*About this task*
Pull every line containing "create" out of the material below.

*Supplied material*
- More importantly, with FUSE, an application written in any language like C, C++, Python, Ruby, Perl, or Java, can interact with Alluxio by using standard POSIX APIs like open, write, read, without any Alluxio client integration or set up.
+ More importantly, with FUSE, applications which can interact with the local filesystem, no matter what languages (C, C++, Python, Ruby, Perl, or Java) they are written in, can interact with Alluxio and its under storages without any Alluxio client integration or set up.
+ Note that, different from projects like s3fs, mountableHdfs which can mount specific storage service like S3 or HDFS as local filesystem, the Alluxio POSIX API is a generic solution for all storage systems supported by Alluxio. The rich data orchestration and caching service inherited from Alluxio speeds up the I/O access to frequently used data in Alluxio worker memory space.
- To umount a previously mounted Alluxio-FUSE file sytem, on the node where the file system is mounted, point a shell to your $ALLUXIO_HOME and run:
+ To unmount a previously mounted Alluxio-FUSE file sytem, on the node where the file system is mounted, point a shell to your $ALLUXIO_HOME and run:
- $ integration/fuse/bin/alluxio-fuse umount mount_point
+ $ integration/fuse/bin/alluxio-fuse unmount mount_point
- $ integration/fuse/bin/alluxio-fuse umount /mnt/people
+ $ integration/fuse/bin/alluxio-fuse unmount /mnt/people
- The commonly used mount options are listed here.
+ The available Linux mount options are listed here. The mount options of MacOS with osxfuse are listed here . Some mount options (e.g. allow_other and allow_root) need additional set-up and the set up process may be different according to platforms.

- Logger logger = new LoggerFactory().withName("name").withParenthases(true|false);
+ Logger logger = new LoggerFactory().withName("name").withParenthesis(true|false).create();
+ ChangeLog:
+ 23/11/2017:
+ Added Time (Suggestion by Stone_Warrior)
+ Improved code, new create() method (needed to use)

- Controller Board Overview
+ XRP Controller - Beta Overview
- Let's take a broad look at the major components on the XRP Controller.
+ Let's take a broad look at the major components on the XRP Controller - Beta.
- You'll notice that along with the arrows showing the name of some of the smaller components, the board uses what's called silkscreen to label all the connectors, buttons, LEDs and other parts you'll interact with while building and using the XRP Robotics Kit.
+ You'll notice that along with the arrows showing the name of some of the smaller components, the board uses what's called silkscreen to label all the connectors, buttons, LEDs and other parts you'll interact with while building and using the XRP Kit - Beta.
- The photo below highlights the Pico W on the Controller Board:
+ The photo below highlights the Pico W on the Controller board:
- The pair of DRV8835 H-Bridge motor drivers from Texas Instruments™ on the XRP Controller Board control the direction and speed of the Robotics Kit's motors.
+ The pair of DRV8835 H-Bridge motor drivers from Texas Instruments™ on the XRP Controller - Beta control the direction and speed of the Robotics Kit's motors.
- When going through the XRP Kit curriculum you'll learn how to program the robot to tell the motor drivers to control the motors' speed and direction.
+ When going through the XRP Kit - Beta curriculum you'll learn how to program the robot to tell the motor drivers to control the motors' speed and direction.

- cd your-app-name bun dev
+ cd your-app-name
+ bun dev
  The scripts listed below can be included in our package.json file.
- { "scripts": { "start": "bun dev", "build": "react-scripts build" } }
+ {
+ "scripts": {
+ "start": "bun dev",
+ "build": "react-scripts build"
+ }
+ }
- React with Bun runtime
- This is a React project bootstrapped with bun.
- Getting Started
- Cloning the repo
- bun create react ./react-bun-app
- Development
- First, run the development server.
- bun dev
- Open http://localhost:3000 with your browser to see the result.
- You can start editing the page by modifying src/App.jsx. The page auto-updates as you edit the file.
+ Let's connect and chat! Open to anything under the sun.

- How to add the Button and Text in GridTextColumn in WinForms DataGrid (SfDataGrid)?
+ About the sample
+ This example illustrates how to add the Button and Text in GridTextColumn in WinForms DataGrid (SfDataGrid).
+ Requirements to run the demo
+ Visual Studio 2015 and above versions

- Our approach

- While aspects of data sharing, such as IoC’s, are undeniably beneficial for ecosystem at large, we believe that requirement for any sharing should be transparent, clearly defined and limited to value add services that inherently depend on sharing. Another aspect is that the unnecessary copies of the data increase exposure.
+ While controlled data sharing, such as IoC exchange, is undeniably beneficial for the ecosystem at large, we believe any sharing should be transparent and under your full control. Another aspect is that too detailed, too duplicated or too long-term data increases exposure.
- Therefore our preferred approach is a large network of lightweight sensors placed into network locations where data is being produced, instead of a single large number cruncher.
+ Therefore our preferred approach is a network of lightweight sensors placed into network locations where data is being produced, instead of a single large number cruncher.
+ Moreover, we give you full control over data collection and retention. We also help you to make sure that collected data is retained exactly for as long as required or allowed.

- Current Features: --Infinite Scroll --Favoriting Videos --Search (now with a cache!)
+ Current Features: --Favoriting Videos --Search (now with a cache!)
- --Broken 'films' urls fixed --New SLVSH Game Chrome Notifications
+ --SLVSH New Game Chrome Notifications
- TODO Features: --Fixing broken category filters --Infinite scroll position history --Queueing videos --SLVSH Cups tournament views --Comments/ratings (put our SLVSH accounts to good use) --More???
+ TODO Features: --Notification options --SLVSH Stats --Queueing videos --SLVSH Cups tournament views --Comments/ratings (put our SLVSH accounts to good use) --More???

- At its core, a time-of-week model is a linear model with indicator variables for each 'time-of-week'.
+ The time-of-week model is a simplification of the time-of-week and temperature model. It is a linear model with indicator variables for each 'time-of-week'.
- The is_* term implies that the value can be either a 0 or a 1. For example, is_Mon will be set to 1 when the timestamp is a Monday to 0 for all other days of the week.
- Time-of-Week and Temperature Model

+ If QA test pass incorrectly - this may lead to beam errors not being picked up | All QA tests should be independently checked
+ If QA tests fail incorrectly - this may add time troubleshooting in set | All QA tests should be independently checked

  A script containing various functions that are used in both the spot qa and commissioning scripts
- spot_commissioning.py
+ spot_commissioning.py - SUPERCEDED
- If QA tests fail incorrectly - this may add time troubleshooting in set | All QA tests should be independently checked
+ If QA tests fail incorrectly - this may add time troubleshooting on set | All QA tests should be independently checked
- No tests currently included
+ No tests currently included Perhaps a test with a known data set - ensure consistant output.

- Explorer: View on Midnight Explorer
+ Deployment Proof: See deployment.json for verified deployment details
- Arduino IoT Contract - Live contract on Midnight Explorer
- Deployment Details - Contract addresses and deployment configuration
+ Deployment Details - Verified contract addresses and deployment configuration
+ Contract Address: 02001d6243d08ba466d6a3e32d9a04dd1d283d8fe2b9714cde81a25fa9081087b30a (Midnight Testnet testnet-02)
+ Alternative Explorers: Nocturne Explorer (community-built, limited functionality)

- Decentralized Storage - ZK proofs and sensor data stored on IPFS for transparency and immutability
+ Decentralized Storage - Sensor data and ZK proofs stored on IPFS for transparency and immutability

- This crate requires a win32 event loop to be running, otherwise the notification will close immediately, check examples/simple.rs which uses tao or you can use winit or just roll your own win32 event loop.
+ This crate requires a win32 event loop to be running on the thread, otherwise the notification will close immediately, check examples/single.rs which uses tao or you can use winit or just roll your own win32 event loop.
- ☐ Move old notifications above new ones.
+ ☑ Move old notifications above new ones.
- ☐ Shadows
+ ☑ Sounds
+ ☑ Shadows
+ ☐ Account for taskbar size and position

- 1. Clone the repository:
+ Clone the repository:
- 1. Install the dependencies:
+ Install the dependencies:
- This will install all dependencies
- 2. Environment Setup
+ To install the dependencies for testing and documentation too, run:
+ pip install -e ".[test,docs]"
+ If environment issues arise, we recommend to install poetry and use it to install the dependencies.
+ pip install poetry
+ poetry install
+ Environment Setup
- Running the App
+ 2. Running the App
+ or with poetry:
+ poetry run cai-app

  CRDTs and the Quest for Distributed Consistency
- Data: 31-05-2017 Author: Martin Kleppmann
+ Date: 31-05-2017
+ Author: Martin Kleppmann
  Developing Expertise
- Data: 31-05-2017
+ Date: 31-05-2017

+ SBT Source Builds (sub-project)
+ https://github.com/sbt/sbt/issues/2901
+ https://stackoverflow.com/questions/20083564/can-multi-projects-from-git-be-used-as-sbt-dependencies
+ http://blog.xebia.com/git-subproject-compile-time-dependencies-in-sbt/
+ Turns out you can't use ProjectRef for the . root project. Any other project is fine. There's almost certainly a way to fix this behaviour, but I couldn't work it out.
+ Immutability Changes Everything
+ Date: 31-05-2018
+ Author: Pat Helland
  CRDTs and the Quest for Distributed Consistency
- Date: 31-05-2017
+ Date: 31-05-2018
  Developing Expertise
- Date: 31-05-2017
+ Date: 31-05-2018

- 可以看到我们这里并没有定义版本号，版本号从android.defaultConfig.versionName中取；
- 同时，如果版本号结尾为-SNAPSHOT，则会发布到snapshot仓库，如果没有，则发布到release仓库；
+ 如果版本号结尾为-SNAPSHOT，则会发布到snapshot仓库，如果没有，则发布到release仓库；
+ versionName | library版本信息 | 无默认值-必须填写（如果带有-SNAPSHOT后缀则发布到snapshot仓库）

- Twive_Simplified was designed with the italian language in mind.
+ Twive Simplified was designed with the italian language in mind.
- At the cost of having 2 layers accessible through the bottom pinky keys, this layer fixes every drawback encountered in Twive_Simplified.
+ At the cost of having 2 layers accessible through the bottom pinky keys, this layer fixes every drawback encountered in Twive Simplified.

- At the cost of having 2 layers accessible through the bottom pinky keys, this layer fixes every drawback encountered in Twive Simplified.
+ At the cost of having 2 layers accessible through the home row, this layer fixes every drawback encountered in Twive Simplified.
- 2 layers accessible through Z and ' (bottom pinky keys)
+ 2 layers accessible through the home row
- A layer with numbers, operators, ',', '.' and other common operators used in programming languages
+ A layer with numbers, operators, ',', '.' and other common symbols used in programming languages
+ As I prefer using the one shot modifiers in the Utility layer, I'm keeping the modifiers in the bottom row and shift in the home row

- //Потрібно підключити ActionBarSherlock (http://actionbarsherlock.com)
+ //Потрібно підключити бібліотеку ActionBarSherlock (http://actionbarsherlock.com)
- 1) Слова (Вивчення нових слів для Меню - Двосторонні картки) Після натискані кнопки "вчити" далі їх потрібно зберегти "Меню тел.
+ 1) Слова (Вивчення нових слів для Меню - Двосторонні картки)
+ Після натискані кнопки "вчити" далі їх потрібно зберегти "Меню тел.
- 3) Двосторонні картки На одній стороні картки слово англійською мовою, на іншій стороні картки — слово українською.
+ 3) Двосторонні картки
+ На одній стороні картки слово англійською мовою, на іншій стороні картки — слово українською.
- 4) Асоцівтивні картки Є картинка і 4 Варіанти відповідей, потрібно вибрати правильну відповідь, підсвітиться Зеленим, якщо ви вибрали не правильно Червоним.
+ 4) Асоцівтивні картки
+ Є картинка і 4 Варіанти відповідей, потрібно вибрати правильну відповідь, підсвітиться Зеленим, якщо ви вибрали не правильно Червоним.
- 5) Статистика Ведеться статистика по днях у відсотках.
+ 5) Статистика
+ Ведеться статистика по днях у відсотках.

*Written response*
+ Logger logger = new LoggerFactory().withName("name").withParenthesis(true|false).create();
+ Improved code, new create() method (needed to use)
- bun create react ./react-bun-app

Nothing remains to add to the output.